I'm not sold on the idea of per-customer databases; businesses still need analytics, so if you're not running your analytics on the centralized DB itself, your app needs to write/push the data somewhere else, which is an unnecessary complication early in the product lifecycle at best and a recipe for frustration at worst.


remember the times when software companies shipped software to users, and users used the software offline. No one from business even dreamed of knowing what each user was doing with the software at any moment in real time. What data users stored etc. Today it looks like this is MUST have for any software and no bussines is possible without this.


> No one from business even dreamed of knowing what each user was doing with the software at any moment in real time

Surely you jest. Not knowing what your users are doing with the software was the number one problem with product development in the 90's. The only solution was user interviews and real-time in-person observation, which was highly expensive, thus making the cost of software much more expensive.

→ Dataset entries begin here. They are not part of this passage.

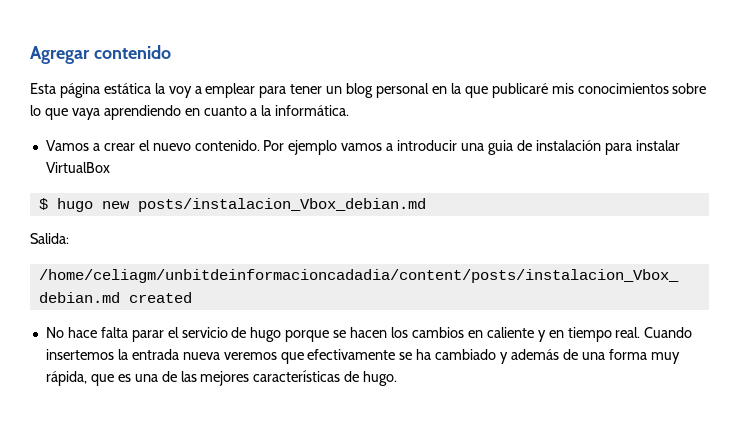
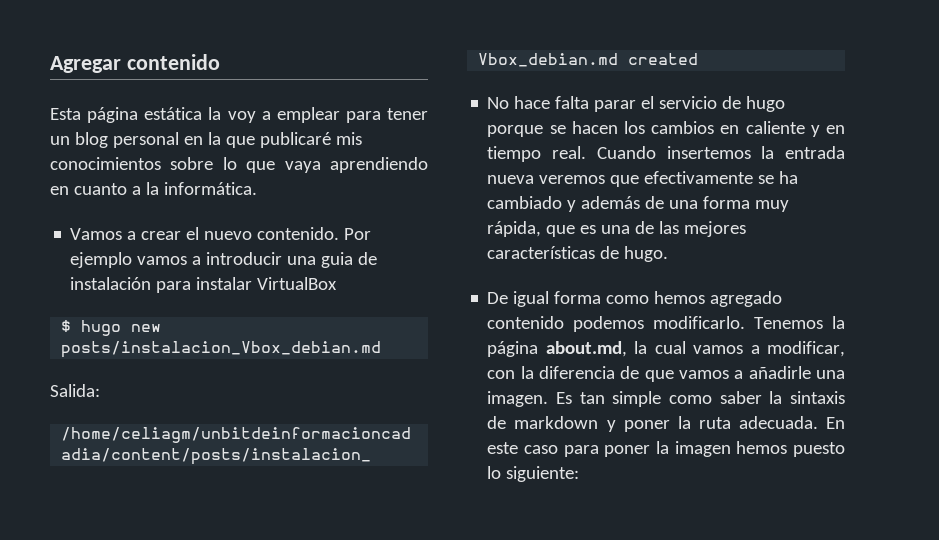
(398, 378) none -> [487,291,783,307] [487,316,845,332] [487,341,845,357] [487,366,845,382] [487,391,845,407] [487,416,845,432] [487,441,845,457] [487,466,580,482] // De igual forma como hemos agregado contenido podemos modificarlo. Tenemos la página about.md, la cual vamos a modificar, con la diferencia de que vamos a añadirle una imagen. Es tan simple como saber la sintaxis de markdown y poner la ruta adecuada. En este caso para poner la imagen hemos puesto lo siguiente:

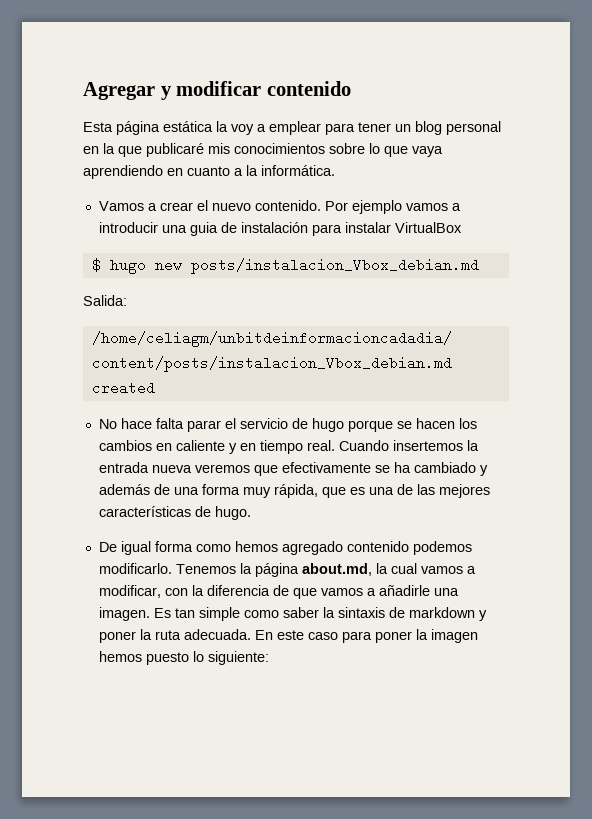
(121, 64) none -> [160,81,262,100] y modificar

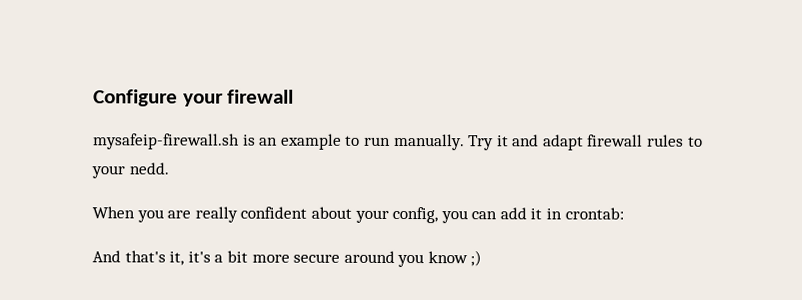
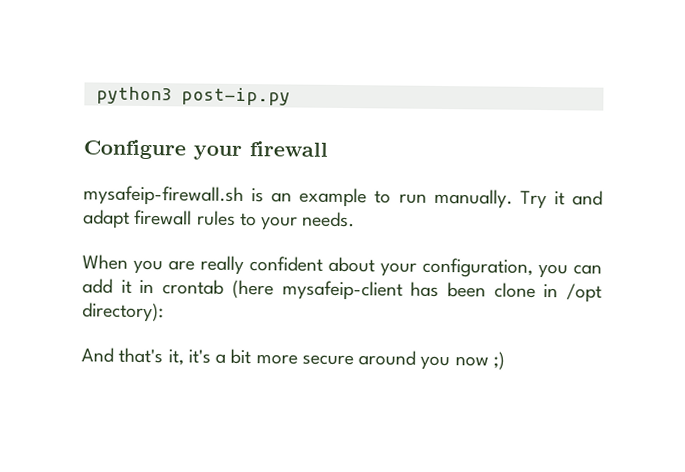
(93, 98) none -> [95,86,290,106] python3 post-ip.py //
[128,162,169,175] nedd. -> [302,211,356,228] needs.
[392,206,439,224] config, -> [422,257,533,278] configuration,
[564,207,624,220] crontab: -> [162,279,602,303] [82,302,164,323] crontab (here mysafeip-client has been clone in /opt directory):
[427,251,468,264] know -> [454,356,489,367] now

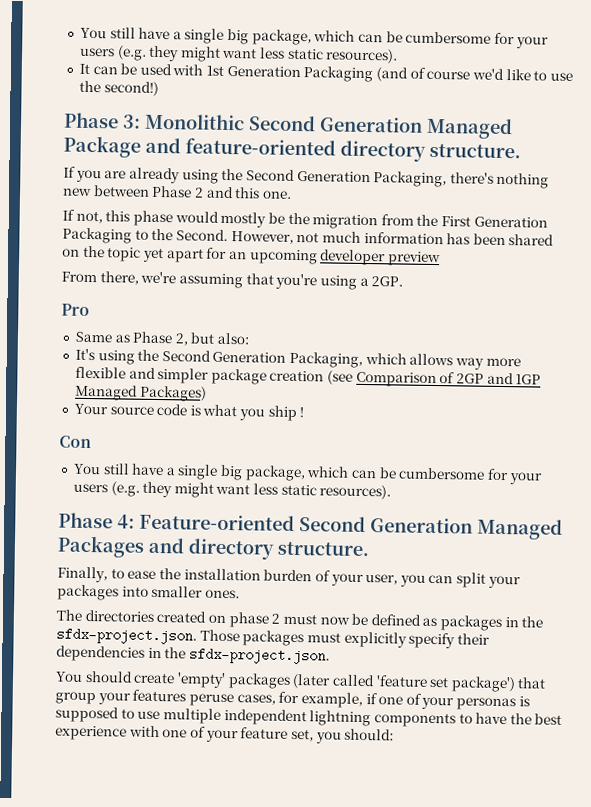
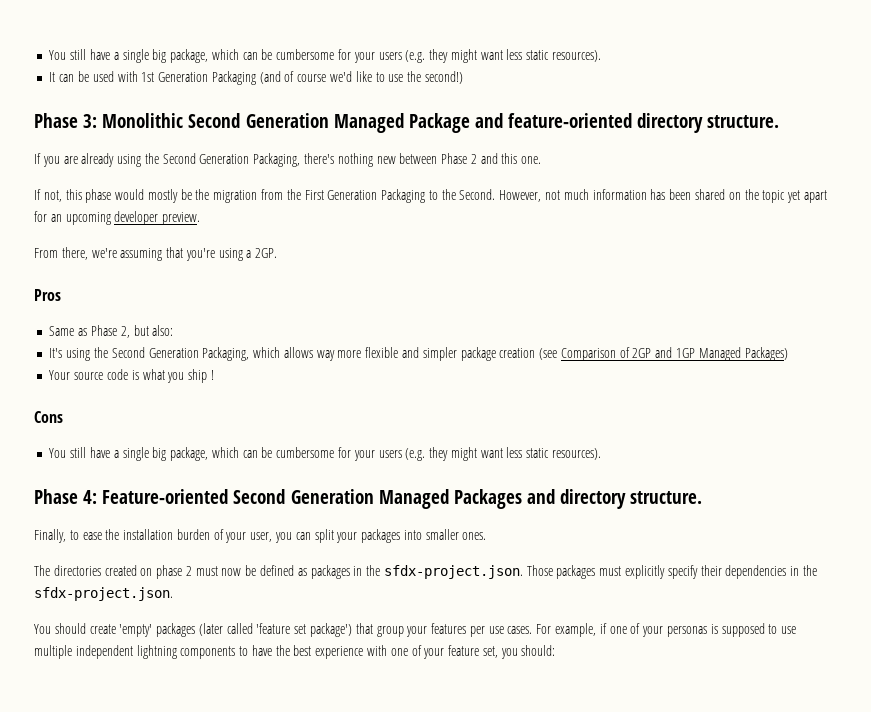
[387,251,441,267] preview -> [162,212,201,225] preview.
[61,303,90,317] Pro -> [34,289,61,301] Pros
[59,435,92,449] Con -> [34,411,63,423] Cons
[188,691,300,707] peruse cases, for -> [469,624,552,637] per use cases. For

> Today it looks like this is MUST have for any software and no bussines is possible without this

Because more and more software is delivered over the Internet through low-touch sales methods. More often than not, software producers don't even know who their users are - how do you conduct user interviews, expensive as they may be, if you don't even know who your users are?

Trying to run a modern business without a modern analytics stack is functionally equivalent to driving with a blindfold on.


Just want to temper this a little bit.

Yes, information can be better than no information, but user analytics is not the holy grail it pretends to be and can be worse than no information at all.

I led a team a BigCo for some years that had access to mountains of highly detailed user data that enabled product, eng and UX folks to ask very specific questions about how successful various changes were, in terms of our business and product goals.

An outrageous amount of time was invested in this process. Designing, describing and negotiating experiments, collecting data over some days or weeks and in almost every case, the data was basically inconclusive and every question would spawn more questions. Enormous time was spent digging and sifting through this data, while even people with the best of intentions would almost always disagree about what the data was telling us.

Eventually, some quant showed up and explained how exactly zero experiments we ever did were statistically significant, and that if we wanted to achieve significance, we would need to run a 1% experiment on our many millions of users for more than 30 days.

The organization collectively shrugged at this information and went right back to the time worn rituals of success theater.

What I learned in that experience was that developing great products requires experience, skill, intuition, grit and visibility, but that visibility might be the least critical of those requirements, not the most.

Put another way, there is almost always a simpler, clearer measure of success that doesn't require spying on everyone all the time and then sifting through what is actually worse than useless information.


Geez, yeah. I was working at a mid-sized company's ecommerce site. And even with the amount of users we had hitting our site daily, in order to get to any type of statistical significance to assure us that we weren't wasting our time, we had to wait about 21 days. That limited our cycle time.

My boss ended up telling me that I was moving too slowly, and I needed to move on with the experiments. I was surprised, since he should be smart enough to understand statistical significance, but here, he turned a blind eye to it.

A/B testing is only the way to go when you can gather millions of samples. For web sites, this is more likely at big companies.


No need to get data at that level of granularity. "How many users do we have?" "Who is our biggest user?" Simple questions like those which are simple to answer vs a centralized database, and much more difficult to answer when the databases are distributed.


To me, this looks a lot like Sequin (https://sequin.io), minus the ability to write back in the other direction (but plus open source!).


I like the idea of exposing the database and pushing more business into the database.. but it's terrifying.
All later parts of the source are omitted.